Menurut Yongky, upaya memperkuat daya beli perlu disertai reformasi kemudahan berusaha (Ease of Doing Business). “Potong izin, sederhanakan biaya, dan hentikan ekonomi berbiaya tinggi. Pajak dan tarif baru yang membebani konsumen sebaiknya dihindari,” ujarnya. Ia menegaskan bahwa komunitas bisnis seperti KBC dapat menjadi motor kolaborasi untuk mendorong pertumbuhan sektor riil.
“Kebijakan makro penting, tapi perubahan juga harus datang dari para pelaku usaha. Komunitas seperti KBC bisa mempercepat penciptaan lapangan kerja baru,” tambahnya.

Diskusi panel yang dipandu Sekar menghadirkan dua anggota KBC: William Mahardhika Darlius, pengusaha di bidang kuliner (Yamie Panda ±20 cabang), villa (Fulton Villa), dan properti (Astana Property); serta Robertus Bellarmino Argha Nugrahanto, S.Sos., M.H., Founder Enisa dan Owner Adika Business & Legal Consultant dengan pengalaman di sektor kesehatan dan kecantikan.
William dan Argha menyoroti pentingnya inovasi menghadapi perubahan perilaku konsumen dan menyoroti trend pemakaian digital marketing dan AI.

Sekar menambahkan bahwa banyak bisnis bagus kehilangan relevansi bukan karena produknya, tapi karena gagal membaca arah perilaku konsumen. “Forum seperti ini membantu kita berpikir lebih strategis dan kolaboratif,” katanya.

Meski memaparkan berbagai kejujuran tantangan struktural, Yongky menutup sesinya dengan optimisme. “Masih ada sunshine after the storm. Tapi peluang itu bersyarat—kita harus bergerak cepat, berani berinovasi, dan memperbaiki sistem daya beli.
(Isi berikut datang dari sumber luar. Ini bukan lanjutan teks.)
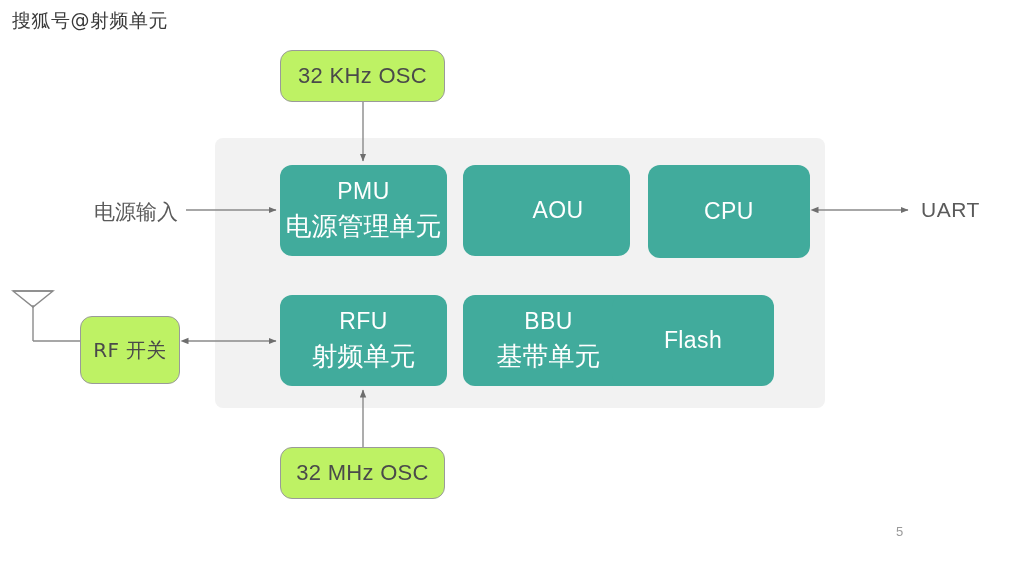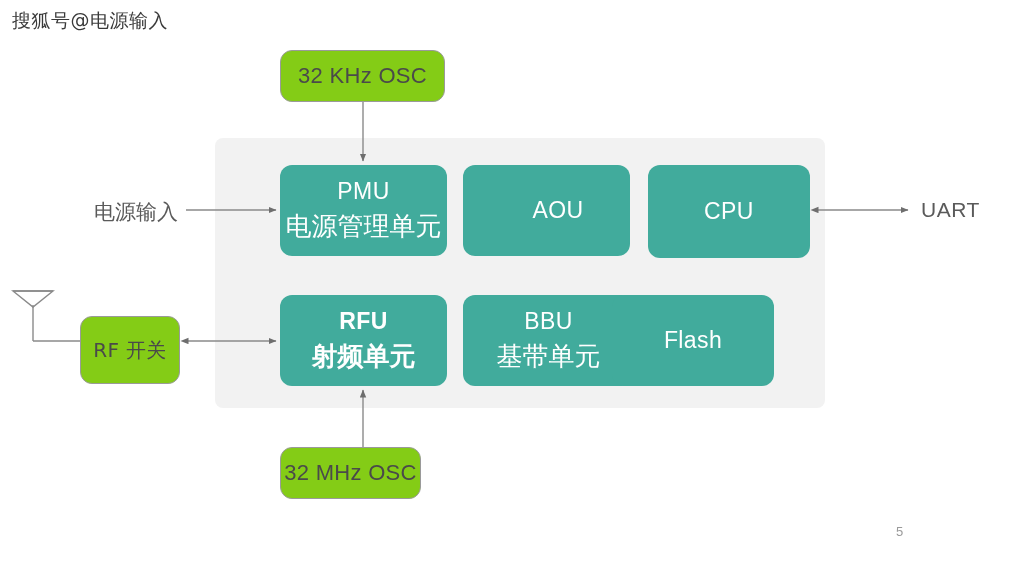--- a/index.html
+++ b/index.html
@@ -139,7 +139,7 @@
 
 <div id="stage">
 
-  <div class="watermark">搜狐号@电源输入</div>
+  <div class="watermark">搜狐号@射频单元</div>
 
   <div class="chip-panel"></div>
 

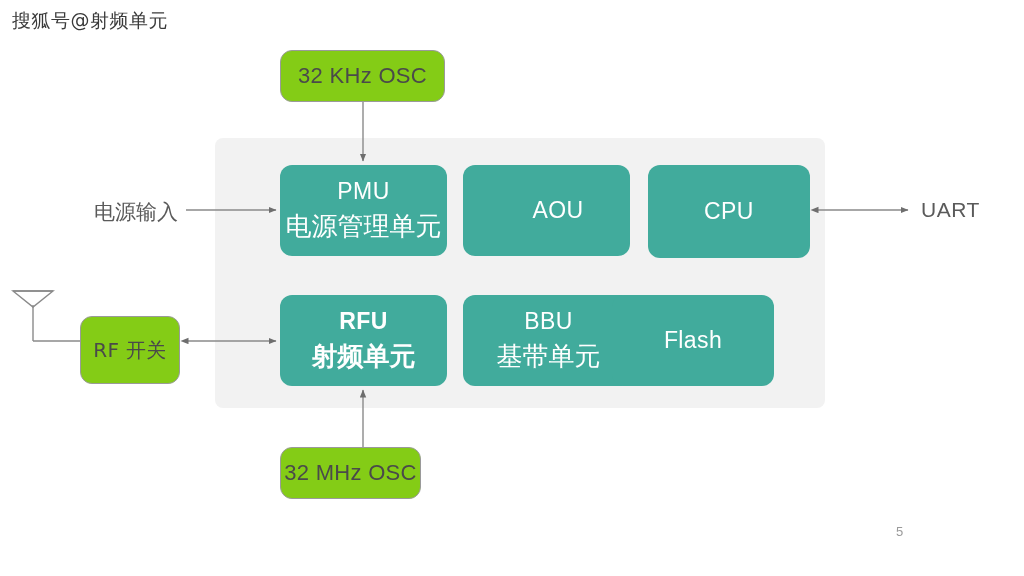--- a/index.html
+++ b/index.html
@@ -90,7 +90,7 @@
     position: absolute;
     border: 1.4px solid #9a9a9a;
     border-radius: 12px;
-    background: #84cc16;
+    background: #bef264;
     display: flex;
     align-items: center;
     justify-content: center;

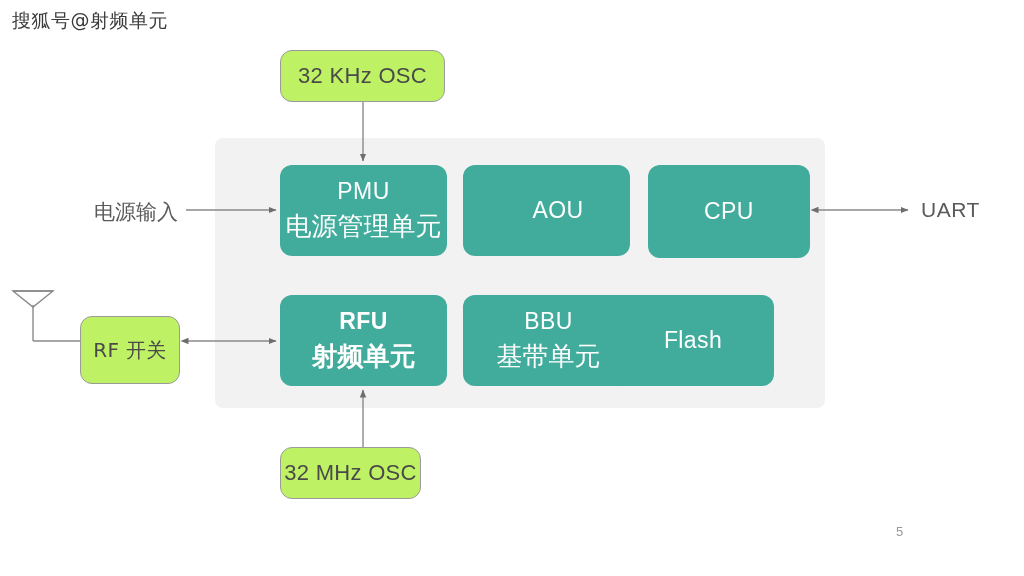--- a/index.html
+++ b/index.html
@@ -81,7 +81,7 @@
   .block-pmu   { left: 280px; top: 165px; width: 167px; height: 91px; }
   .block-aou   { left: 463px; top: 165px; width: 167px; height: 91px; padding-left: 23px; }
   .block-cpu   { left: 648px; top: 165px; width: 162px; height: 93px; }
-  .block-rfu   { left: 280px; top: 295px; width: 167px; height: 91px; font-weight: bold; }
+  .block-rfu   { left: 280px; top: 295px; width: 167px; height: 91px; }
   .block-bbu   { left: 463px; top: 295px; width: 171px; height: 91px; }
   .block-flash { left: 612px; top: 295px; width: 162px; height: 91px; }
 

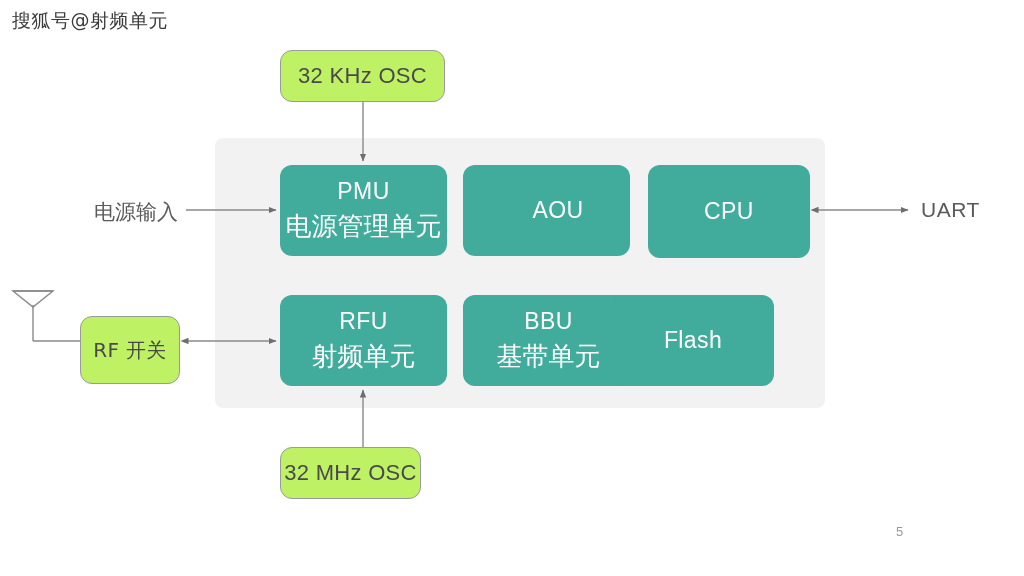--- a/index.html
+++ b/index.html
@@ -100,7 +100,7 @@
     letter-spacing: 0.3px;
   }
   .obox-khz  { left: 280px; top: 50px;  width: 165px; height: 52px; }
-  .obox-mhz  { left: 280px; top: 447px; width: 141px; height: 52px; }
+  .obox-mhz  { left: 280px; top: 447px; width: 165px; height: 52px; }
   .obox-rfsw { left: 80px;  top: 316px; width: 100px; height: 68px;
                font-size: 20px;
                font-family: "DejaVu Sans", "Liberation Sans", sans-serif; }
Saya juga banyak setujunya dengan gebrakan teman saya Pak Purbaya Menteri Keuangan yang mengajak Gen Z bergerak dan mengajak untuk kaya bersama, mari kita dukung dan berikan umpan balik,” katanya.

Acara ditutup oleh Stevan Mandagi, ketua panitia, yang mengajak alumni untuk memperkuat jejaring bisnis. “Forum ini bukan sekadar wacana. Mari lihat kembali apakah bisnis kita hari ini sudah relevan dengan arah masa depan,” ujarnya.

Melalui forum Beyond Tomorrow, KBC menegaskan komitmen alumni Universitas Atma Jaya Yogyakarta untuk beradaptasi dengan perubahan global, memperkuat kolaborasi, dan menciptakan lapangan kerja baru di tengah perlambatan ekonomi nasional.